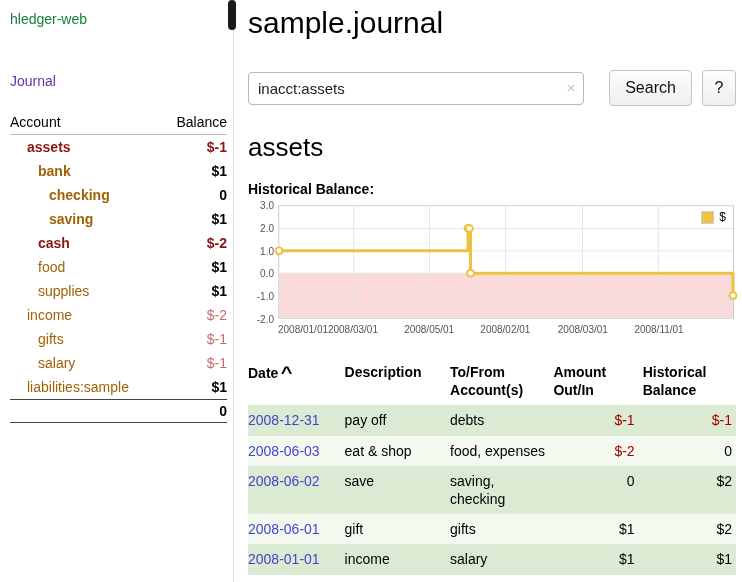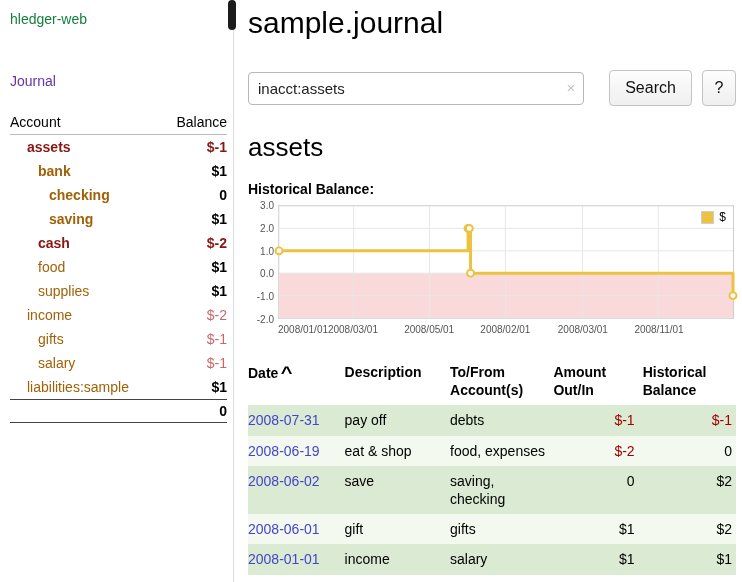--- a/index.html
+++ b/index.html
@@ -232,28 +232,28 @@
           <span>Date</span><span class="sort-icon">^</span>
         </th>
         <th>Description</th>
         <th>To/From Account(s)</th>
         <th class="num">Amount Out/In</th>
         <th class="num">Historical Balance</th>
       </tr>
     </thead>
     <tbody id="register-body">
         <tr class="row-green">
-          <td class=""><a class="date-link">2008-07-31</a></td>
+          <td class=""><a class="date-link">2008-12-31</a></td>
           <td class="">pay off</td>
           <td class="">debts</td>
           <td class="num neg">$-1</td>
           <td class="num neg">$-1</td>
         </tr>
         <tr class="row-light">
-          <td class=""><a class="date-link">2008-06-19</a></td>
+          <td class=""><a class="date-link">2008-06-03</a></td>
           <td class="">eat &amp; shop</td>
           <td class="">food, expenses</td>
           <td class="num neg">$-2</td>
           <td class="num">0</td>
         </tr>
         <tr class="row-green">
           <td class=""><a class="date-link">2008-06-02</a></td>
           <td class="">save</td>
           <td class="">saving, checking</td>
           <td class="num">0</td>

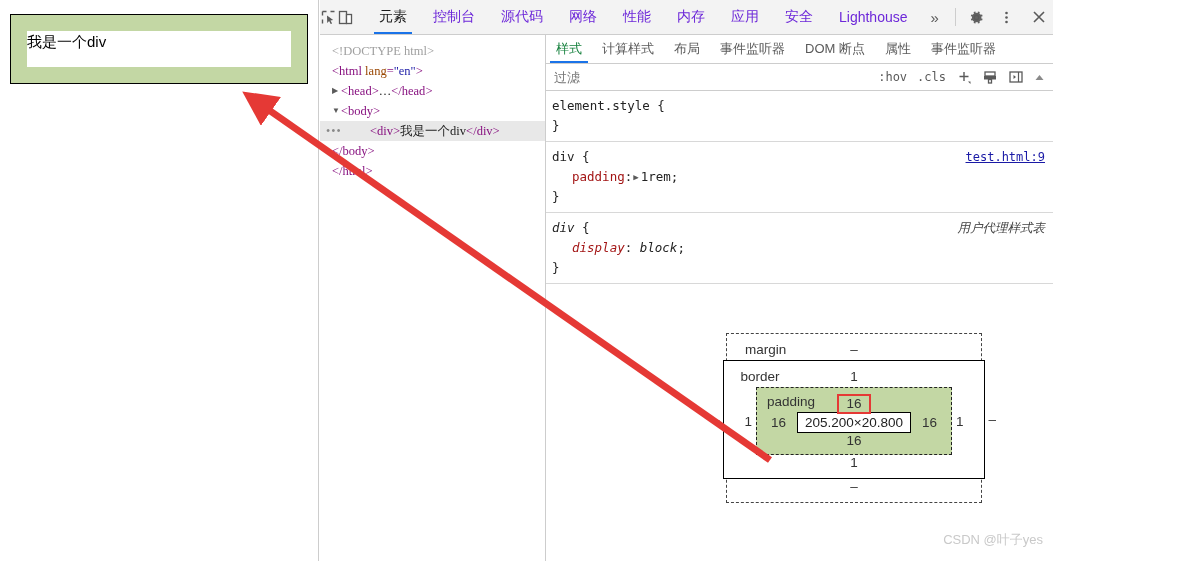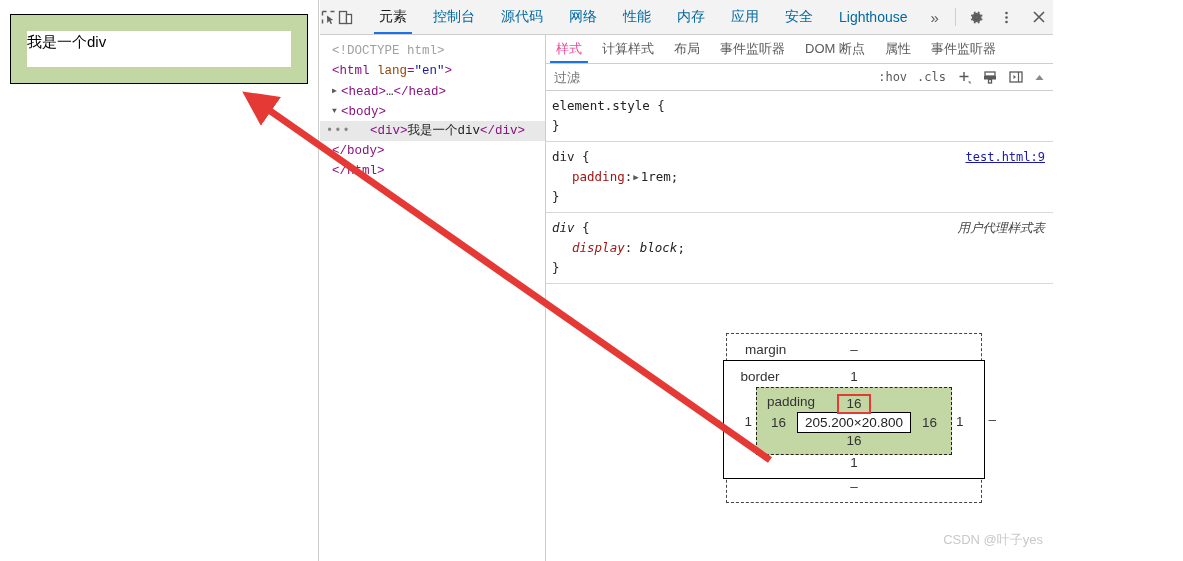--- a/index.html
+++ b/index.html
@@ -48,21 +48,21 @@
   }
   .dt-icon-btn{
     width:30px;display:flex;align-items:center;justify-content:center;
     cursor:default;
   }
   .dt-icon-btn svg{display:block;}
   .vsep{width:1px;background:#cdcdcd;margin:8px 6px;}
   .dt-tabs{display:flex;align-items:stretch;flex:1;}
   .dt-tab{
     display:flex;align-items:center;padding:0 13px;
-    font-size:14px;color:#0369a1;position:relative;white-space:nowrap;
+    font-size:14px;color:#6d28d9;position:relative;white-space:nowrap;
     cursor:default;
   }
   .dt-tab.active{color:#1a1a1a;}
   .dt-tab.active:after{
     content:"";position:absolute;left:8px;right:8px;bottom:0;height:2px;background:#1a73e8;
   }
   .dt-more{
     display:flex;align-items:center;padding:0 10px;font-size:15px;color:#5a5a5a;cursor:default;
   }
   .dt-right{display:flex;align-items:stretch;}
@@ -70,21 +70,21 @@
   
   .dt-main{position:absolute;left:0;top:35px;right:0;bottom:0;display:flex;}
   .dom-pane{
     width:226px;box-sizing:border-box;border-right:1px solid #cdcdcd;
     background:#ffffff;overflow:hidden;position:relative;
   }
   .styles-pane{flex:1;box-sizing:border-box;background:#ffffff;position:relative;overflow:hidden;}
 
   
   .dom-tree{
-    font-family:Liberation Mono, monospace;
+    font-family:Liberation Serif, serif;
     font-size:12.5px;line-height:20px;color:#222;
     padding-top:6px;white-space:nowrap;
   }
   .dom-row{position:relative;height:20px;padding-left:12px;}
   .dom-row.sel{background:#e8e8e8;}
   .dom-row .dots{
     position:absolute;left:6px;top:0;color:#888;letter-spacing:1px;font-size:12px;
   }
   .ind1{}
   .ind2{}
@@ -99,21 +99,21 @@
 
   
   .st-tabs{
     height:29px;box-sizing:border-box;border-bottom:1px solid #cdcdcd;
     display:flex;align-items:stretch;background:#ffffff;
   }
   .st-tab{
     display:flex;align-items:center;padding:0 10px;font-size:13px;color:#5a5a5a;
     position:relative;white-space:nowrap;cursor:default;
   }
-  .st-tab.active{color:#ec4899;}
+  .st-tab.active{color:#15803d;}
   .st-tab.active:after{
     content:"";position:absolute;left:4px;right:4px;bottom:0;height:2px;background:#1a73e8;
   }
 
   
   .st-filter{
     height:27px;box-sizing:border-box;border-bottom:1px solid #cdcdcd;
     display:flex;align-items:center;background:#ffffff;
   }
   .filter-input{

——

**What to produce**
The entries above are to be copied exactly, with every picture left out.

**Written solution**
--- a/index.html
+++ b/index.html
@@ -232,28 +232,28 @@
           <span>Date</span><span class="sort-icon">^</span>
         </th>
         <th>Description</th>
         <th>To/From Account(s)</th>
         <th class="num">Amount Out/In</th>
         <th class="num">Historical Balance</th>
       </tr>
     </thead>
     <tbody id="register-body">
         <tr class="row-green">
-          <td class=""><a class="date-link">2008-07-31</a></td>
+          <td class=""><a class="date-link">2008-12-31</a></td>
           <td class="">pay off</td>
           <td class="">debts</td>
           <td class="num neg">$-1</td>
           <td class="num neg">$-1</td>
         </tr>
         <tr class="row-light">
-          <td class=""><a class="date-link">2008-06-19</a></td>
+          <td class=""><a class="date-link">2008-06-03</a></td>
           <td class="">eat &amp; shop</td>
           <td class="">food, expenses</td>
           <td class="num neg">$-2</td>
           <td class="num">0</td>
         </tr>
         <tr class="row-green">
           <td class=""><a class="date-link">2008-06-02</a></td>
           <td class="">save</td>
           <td class="">saving, checking</td>
           <td class="num">0</td>

--- a/index.html
+++ b/index.html
@@ -48,21 +48,21 @@
   }
   .dt-icon-btn{
     width:30px;display:flex;align-items:center;justify-content:center;
     cursor:default;
   }
   .dt-icon-btn svg{display:block;}
   .vsep{width:1px;background:#cdcdcd;margin:8px 6px;}
   .dt-tabs{display:flex;align-items:stretch;flex:1;}
   .dt-tab{
     display:flex;align-items:center;padding:0 13px;
-    font-size:14px;color:#0369a1;position:relative;white-space:nowrap;
+    font-size:14px;color:#6d28d9;position:relative;white-space:nowrap;
     cursor:default;
   }
   .dt-tab.active{color:#1a1a1a;}
   .dt-tab.active:after{
     content:"";position:absolute;left:8px;right:8px;bottom:0;height:2px;background:#1a73e8;
   }
   .dt-more{
     display:flex;align-items:center;padding:0 10px;font-size:15px;color:#5a5a5a;cursor:default;
   }
   .dt-right{display:flex;align-items:stretch;}
@@ -70,21 +70,21 @@
   
   .dt-main{position:absolute;left:0;top:35px;right:0;bottom:0;display:flex;}
   .dom-pane{
     width:226px;box-sizing:border-box;border-right:1px solid #cdcdcd;
     background:#ffffff;overflow:hidden;position:relative;
   }
   .styles-pane{flex:1;box-sizing:border-box;background:#ffffff;position:relative;overflow:hidden;}
 
   
   .dom-tree{
-    font-family:Liberation Mono, monospace;
+    font-family:Liberation Serif, serif;
     font-size:12.5px;line-height:20px;color:#222;
     padding-top:6px;white-space:nowrap;
   }
   .dom-row{position:relative;height:20px;padding-left:12px;}
   .dom-row.sel{background:#e8e8e8;}
   .dom-row .dots{
     position:absolute;left:6px;top:0;color:#888;letter-spacing:1px;font-size:12px;
   }
   .ind1{}
   .ind2{}
@@ -99,21 +99,21 @@
 
   
   .st-tabs{
     height:29px;box-sizing:border-box;border-bottom:1px solid #cdcdcd;
     display:flex;align-items:stretch;background:#ffffff;
   }
   .st-tab{
     display:flex;align-items:center;padding:0 10px;font-size:13px;color:#5a5a5a;
     position:relative;white-space:nowrap;cursor:default;
   }
-  .st-tab.active{color:#ec4899;}
+  .st-tab.active{color:#15803d;}
   .st-tab.active:after{
     content:"";position:absolute;left:4px;right:4px;bottom:0;height:2px;background:#1a73e8;
   }
 
   
   .st-filter{
     height:27px;box-sizing:border-box;border-bottom:1px solid #cdcdcd;
     display:flex;align-items:center;background:#ffffff;
   }
   .filter-input{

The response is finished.